-------- Material provided
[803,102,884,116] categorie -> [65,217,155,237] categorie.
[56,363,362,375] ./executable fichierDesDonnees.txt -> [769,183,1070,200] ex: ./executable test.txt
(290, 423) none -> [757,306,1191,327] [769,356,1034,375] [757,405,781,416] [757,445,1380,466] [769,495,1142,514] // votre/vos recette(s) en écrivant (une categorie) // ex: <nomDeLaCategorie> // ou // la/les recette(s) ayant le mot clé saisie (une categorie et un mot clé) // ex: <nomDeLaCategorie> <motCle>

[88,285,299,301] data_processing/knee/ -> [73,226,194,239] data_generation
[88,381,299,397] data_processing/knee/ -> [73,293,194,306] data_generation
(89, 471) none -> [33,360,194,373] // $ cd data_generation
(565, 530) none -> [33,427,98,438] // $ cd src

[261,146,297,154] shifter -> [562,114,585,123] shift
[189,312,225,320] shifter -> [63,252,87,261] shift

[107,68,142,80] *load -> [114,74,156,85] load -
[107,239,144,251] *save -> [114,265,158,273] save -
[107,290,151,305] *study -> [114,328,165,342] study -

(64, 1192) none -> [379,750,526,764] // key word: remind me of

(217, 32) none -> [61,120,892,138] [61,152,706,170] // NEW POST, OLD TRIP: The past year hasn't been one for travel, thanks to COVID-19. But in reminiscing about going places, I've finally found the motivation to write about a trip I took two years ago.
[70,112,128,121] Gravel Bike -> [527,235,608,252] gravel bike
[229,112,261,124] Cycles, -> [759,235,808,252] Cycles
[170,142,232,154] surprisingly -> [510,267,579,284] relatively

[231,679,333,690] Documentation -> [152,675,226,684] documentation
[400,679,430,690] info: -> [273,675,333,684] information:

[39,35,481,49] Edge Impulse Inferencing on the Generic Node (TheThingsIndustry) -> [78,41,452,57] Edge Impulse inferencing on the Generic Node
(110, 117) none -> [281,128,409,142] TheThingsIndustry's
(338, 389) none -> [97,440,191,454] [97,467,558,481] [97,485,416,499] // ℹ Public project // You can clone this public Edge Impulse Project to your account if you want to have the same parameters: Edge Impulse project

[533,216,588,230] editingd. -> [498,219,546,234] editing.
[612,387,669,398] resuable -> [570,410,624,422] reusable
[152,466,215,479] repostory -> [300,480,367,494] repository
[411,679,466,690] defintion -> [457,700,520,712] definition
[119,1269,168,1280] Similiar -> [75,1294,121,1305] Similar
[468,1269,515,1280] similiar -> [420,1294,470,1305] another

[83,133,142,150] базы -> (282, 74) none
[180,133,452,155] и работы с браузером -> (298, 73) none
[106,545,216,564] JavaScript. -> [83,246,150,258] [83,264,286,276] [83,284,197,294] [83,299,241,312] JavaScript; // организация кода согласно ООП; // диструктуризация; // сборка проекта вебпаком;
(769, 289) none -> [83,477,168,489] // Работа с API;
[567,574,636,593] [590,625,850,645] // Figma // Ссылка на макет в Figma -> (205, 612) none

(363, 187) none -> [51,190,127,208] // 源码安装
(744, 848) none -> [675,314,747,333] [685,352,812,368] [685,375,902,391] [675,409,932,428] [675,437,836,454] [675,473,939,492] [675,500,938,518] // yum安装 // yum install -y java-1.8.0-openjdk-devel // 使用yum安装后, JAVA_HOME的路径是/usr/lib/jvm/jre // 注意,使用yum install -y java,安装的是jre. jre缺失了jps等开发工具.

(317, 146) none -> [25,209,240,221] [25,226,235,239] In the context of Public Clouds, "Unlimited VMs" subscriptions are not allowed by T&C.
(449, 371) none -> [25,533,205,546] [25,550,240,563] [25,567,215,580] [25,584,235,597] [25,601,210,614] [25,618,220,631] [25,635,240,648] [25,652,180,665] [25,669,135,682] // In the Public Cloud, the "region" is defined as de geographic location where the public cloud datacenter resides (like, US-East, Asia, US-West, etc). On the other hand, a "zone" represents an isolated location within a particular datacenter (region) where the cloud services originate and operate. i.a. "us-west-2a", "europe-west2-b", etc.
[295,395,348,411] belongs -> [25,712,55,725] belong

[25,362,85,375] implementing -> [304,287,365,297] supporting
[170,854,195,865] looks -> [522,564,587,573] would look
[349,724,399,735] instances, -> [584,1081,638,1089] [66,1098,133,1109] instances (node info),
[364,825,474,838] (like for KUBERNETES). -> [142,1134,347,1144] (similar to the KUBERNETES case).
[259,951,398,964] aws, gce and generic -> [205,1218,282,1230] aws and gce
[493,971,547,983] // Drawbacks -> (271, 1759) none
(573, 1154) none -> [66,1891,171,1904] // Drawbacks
----------------
▸ **What is expected**:
Copy all of the data exactly.

▸ **Exercise output**:
[803,102,884,116] categorie -> [65,217,155,237] categorie.
[56,363,362,375] ./executable fichierDesDonnees.txt -> [769,183,1070,200] ex: ./executable test.txt
(290, 423) none -> [757,306,1191,327] [769,356,1034,375] [757,405,781,416] [757,445,1380,466] [769,495,1142,514] // votre/vos recette(s) en écrivant (une categorie) // ex: <nomDeLaCategorie> // ou // la/les recette(s) ayant le mot clé saisie (une categorie et un mot clé) // ex: <nomDeLaCategorie> <motCle>

[88,285,299,301] data_processing/knee/ -> [73,226,194,239] data_generation
[88,381,299,397] data_processing/knee/ -> [73,293,194,306] data_generation
(89, 471) none -> [33,360,194,373] // $ cd data_generation
(565, 530) none -> [33,427,98,438] // $ cd src

[261,146,297,154] shifter -> [562,114,585,123] shift
[189,312,225,320] shifter -> [63,252,87,261] shift

[107,68,142,80] *load -> [114,74,156,85] load -
[107,239,144,251] *save -> [114,265,158,273] save -
[107,290,151,305] *study -> [114,328,165,342] study -

(64, 1192) none -> [379,750,526,764] // key word: remind me of

(217, 32) none -> [61,120,892,138] [61,152,706,170] // NEW POST, OLD TRIP: The past year hasn't been one for travel, thanks to COVID-19. But in reminiscing about going places, I've finally found the motivation to write about a trip I took two years ago.
[70,112,128,121] Gravel Bike -> [527,235,608,252] gravel bike
[229,112,261,124] Cycles, -> [759,235,808,252] Cycles
[170,142,232,154] surprisingly -> [510,267,579,284] relatively

[231,679,333,690] Documentation -> [152,675,226,684] documentation
[400,679,430,690] info: -> [273,675,333,684] information:

[39,35,481,49] Edge Impulse Inferencing on the Generic Node (TheThingsIndustry) -> [78,41,452,57] Edge Impulse inferencing on the Generic Node
(110, 117) none -> [281,128,409,142] TheThingsIndustry's
(338, 389) none -> [97,440,191,454] [97,467,558,481] [97,485,416,499] // ℹ Public project // You can clone this public Edge Impulse Project to your account if you want to have the same parameters: Edge Impulse project

[533,216,588,230] editingd. -> [498,219,546,234] editing.
[612,387,669,398] resuable -> [570,410,624,422] reusable
[152,466,215,479] repostory -> [300,480,367,494] repository
[411,679,466,690] defintion -> [457,700,520,712] definition
[119,1269,168,1280] Similiar -> [75,1294,121,1305] Similar
[468,1269,515,1280] similiar -> [420,1294,470,1305] another

[83,133,142,150] базы -> (282, 74) none
[180,133,452,155] и работы с браузером -> (298, 73) none
[106,545,216,564] JavaScript. -> [83,246,150,258] [83,264,286,276] [83,284,197,294] [83,299,241,312] JavaScript; // организация кода согласно ООП; // диструктуризация; // сборка проекта вебпаком;
(769, 289) none -> [83,477,168,489] // Работа с API;
[567,574,636,593] [590,625,850,645] // Figma // Ссылка на макет в Figma -> (205, 612) none

(363, 187) none -> [51,190,127,208] // 源码安装
(744, 848) none -> [675,314,747,333] [685,352,812,368] [685,375,902,391] [675,409,932,428] [675,437,836,454] [675,473,939,492] [675,500,938,518] // yum安装 // yum install -y java-1.8.0-openjdk-devel // 使用yum安装后, JAVA_HOME的路径是/usr/lib/jvm/jre // 注意,使用yum install -y java,安装的是jre. jre缺失了jps等开发工具.

(317, 146) none -> [25,209,240,221] [25,226,235,239] In the context of Public Clouds, "Unlimited VMs" subscriptions are not allowed by T&C.
(449, 371) none -> [25,533,205,546] [25,550,240,563] [25,567,215,580] [25,584,235,597] [25,601,210,614] [25,618,220,631] [25,635,240,648] [25,652,180,665] [25,669,135,682] // In the Public Cloud, the "region" is defined as de geographic location where the public cloud datacenter resides (like, US-East, Asia, US-West, etc). On the other hand, a "zone" represents an isolated location within a particular datacenter (region) where the cloud services originate and operate. i.a. "us-west-2a", "europe-west2-b", etc.
[295,395,348,411] belongs -> [25,712,55,725] belong

[25,362,85,375] implementing -> [304,287,365,297] supporting
[170,854,195,865] looks -> [522,564,587,573] would look
[349,724,399,735] instances, -> [584,1081,638,1089] [66,1098,133,1109] instances (node info),
[364,825,474,838] (like for KUBERNETES). -> [142,1134,347,1144] (similar to the KUBERNETES case).
[259,951,398,964] aws, gce and generic -> [205,1218,282,1230] aws and gce
[493,971,547,983] // Drawbacks -> (271, 1759) none
(573, 1154) none -> [66,1891,171,1904] // Drawbacks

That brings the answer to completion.